'''

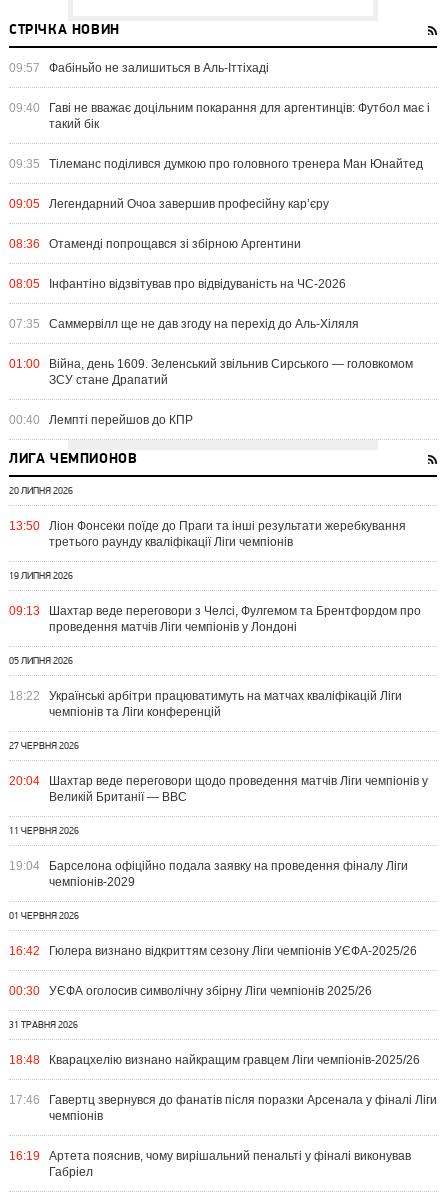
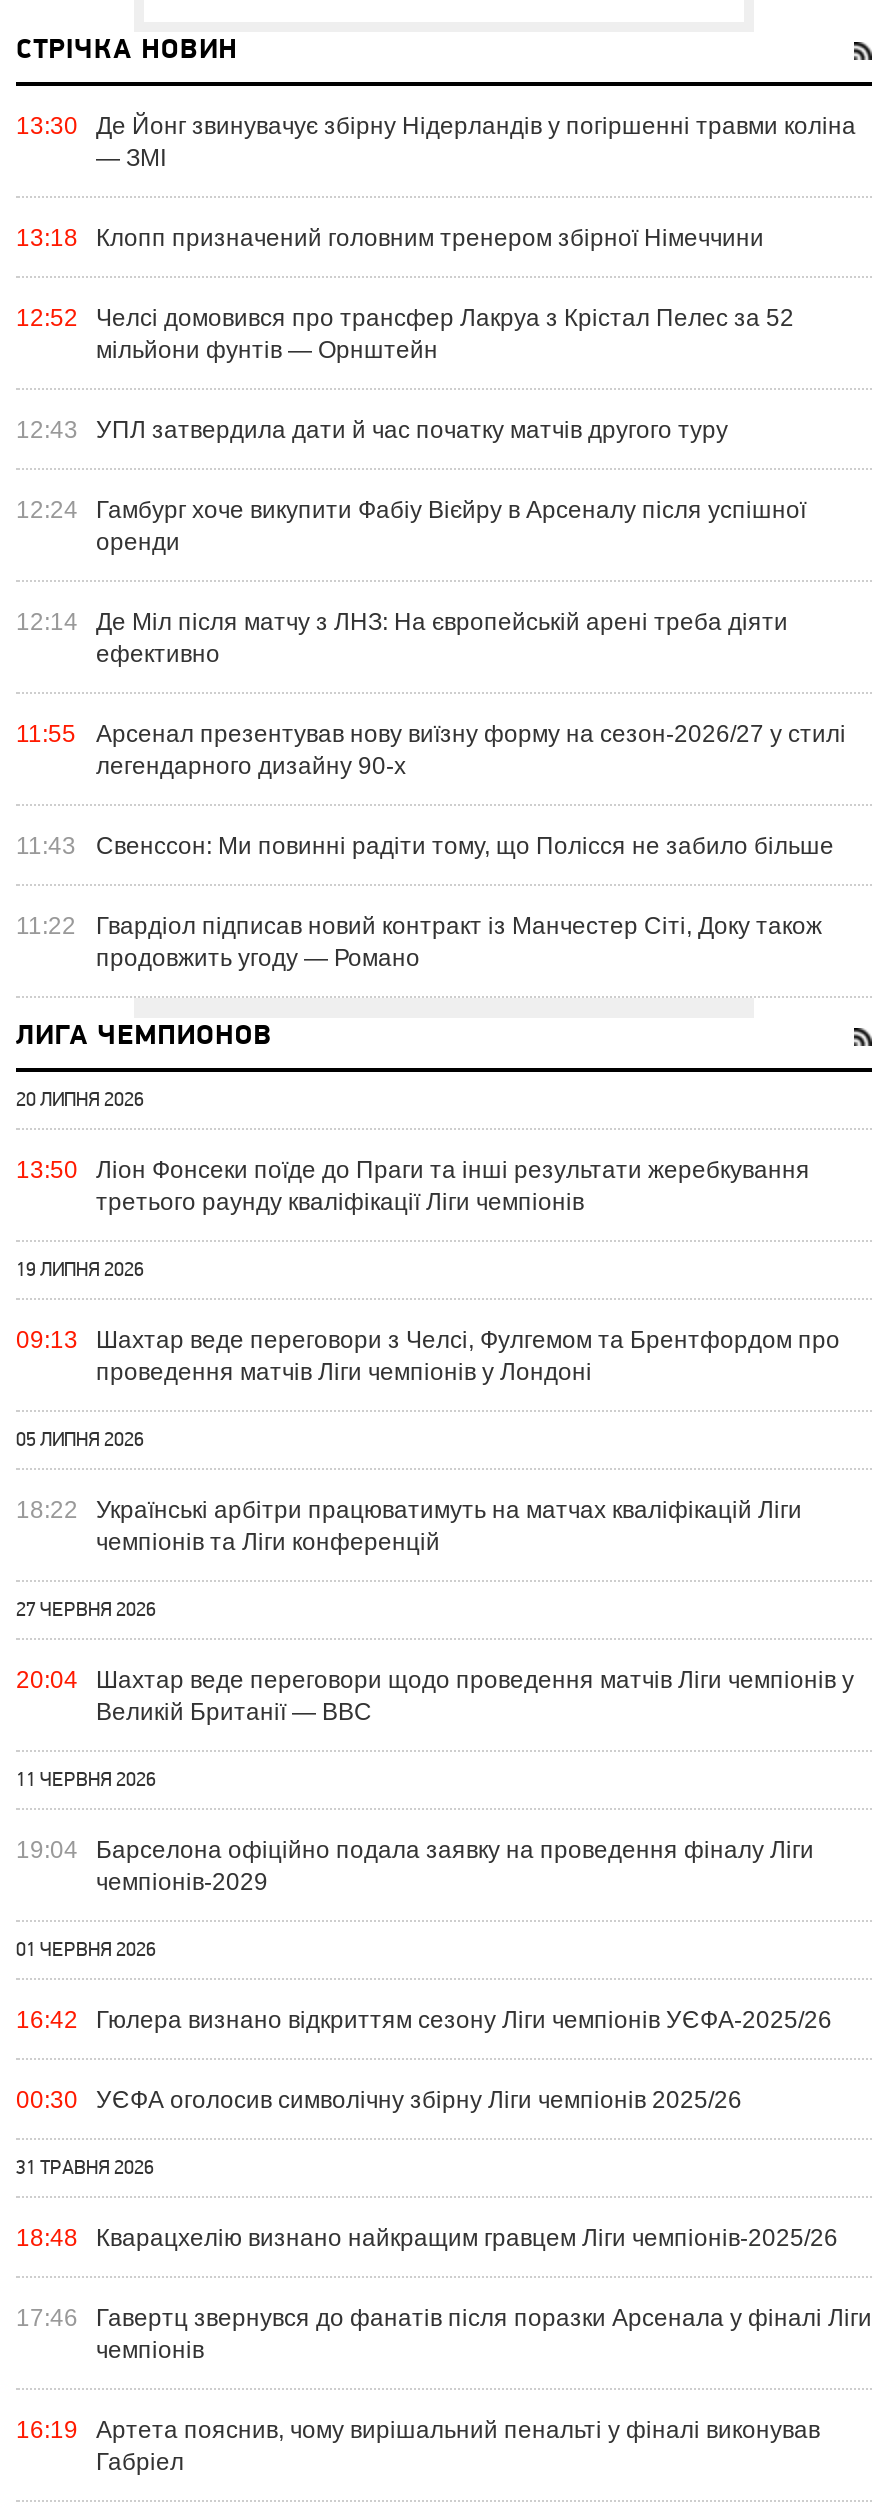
[9,61,269,75] 09:57 | Фабіньйо не залишиться в Аль-Іттіхаді -> [16,112,856,172] 13:30 | Де Йонг звинувачує збірну Нідерландів у погіршенні травми коліна | — ЗМІ
[9,101,430,131] 09:40 | Гаві не вважає доцільним покарання для аргентинців: Футбол має і | такий бік -> [16,224,764,252] 13:18 | Клопп призначений головним тренером збірної Німеччини
[9,157,423,171] 09:35 | Тілеманс поділився думкою про головного тренера Ман Юнайтед -> [16,304,794,364] 12:52 | Челсі домовився про трансфер Лакруа з Крістал Пелес за 52 | мільйони фунтів — Орнштейн
[9,197,329,211] 09:05 | Легендарний Очоа завершив професійну кар’єру -> [16,416,728,444] 12:43 | УПЛ затвердила дати й час початку матчів другого туру
[9,237,301,251] 08:36 | Отаменді попрощався зі збірною Аргентини -> [16,496,806,556] 12:24 | Гамбург хоче викупити Фабіу Вієйру в Арсеналу після успішної | оренди
[9,277,346,291] 08:05 | Інфантіно відзвітував про відвідуваність на ЧС-2026 -> [16,608,788,668] 12:14 | Де Міл після матчу з ЛНЗ: На європейській арені треба діяти | ефективно
[9,317,359,331] 07:35 | Саммервілл ще не дав згоду на перехід до Аль-Хіляля -> [16,720,846,780] 11:55 | Арсенал презентував нову виїзну форму на сезон-2026/27 у стилі | легендарного дизайну 90-х
[9,357,413,387] 01:00 | Війна, день 1609. Зеленський звільнив Сирського — головкомом | ЗСУ стане Драпатий -> [16,832,834,860] 11:43 | Свенссон: Ми повинні радіти тому, що Полісся не забило більше
[9,413,193,427] 00:40 | Лемпті перейшов до КПР -> [16,912,822,972] 11:22 | Гвардіол підписав новий контракт із Манчестер Сіті, Доку також | продовжить угоду — Романо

'''

__Aim of the task__.
Each line, beginning at the one that contains "[9,277,346,291] 08:05 |" and continuing through the end of the records, must be written out exactly, first and last included.

__Exercise result__.
[9,277,346,291] 08:05 | Інфантіно відзвітував про відвідуваність на ЧС-2026 -> [16,608,788,668] 12:14 | Де Міл після матчу з ЛНЗ: На європейській арені треба діяти | ефективно
[9,317,359,331] 07:35 | Саммервілл ще не дав згоду на перехід до Аль-Хіляля -> [16,720,846,780] 11:55 | Арсенал презентував нову виїзну форму на сезон-2026/27 у стилі | легендарного дизайну 90-х
[9,357,413,387] 01:00 | Війна, день 1609. Зеленський звільнив Сирського — головкомом | ЗСУ стане Драпатий -> [16,832,834,860] 11:43 | Свенссон: Ми повинні радіти тому, що Полісся не забило більше
[9,413,193,427] 00:40 | Лемпті перейшов до КПР -> [16,912,822,972] 11:22 | Гвардіол підписав новий контракт із Манчестер Сіті, Доку також | продовжить угоду — Романо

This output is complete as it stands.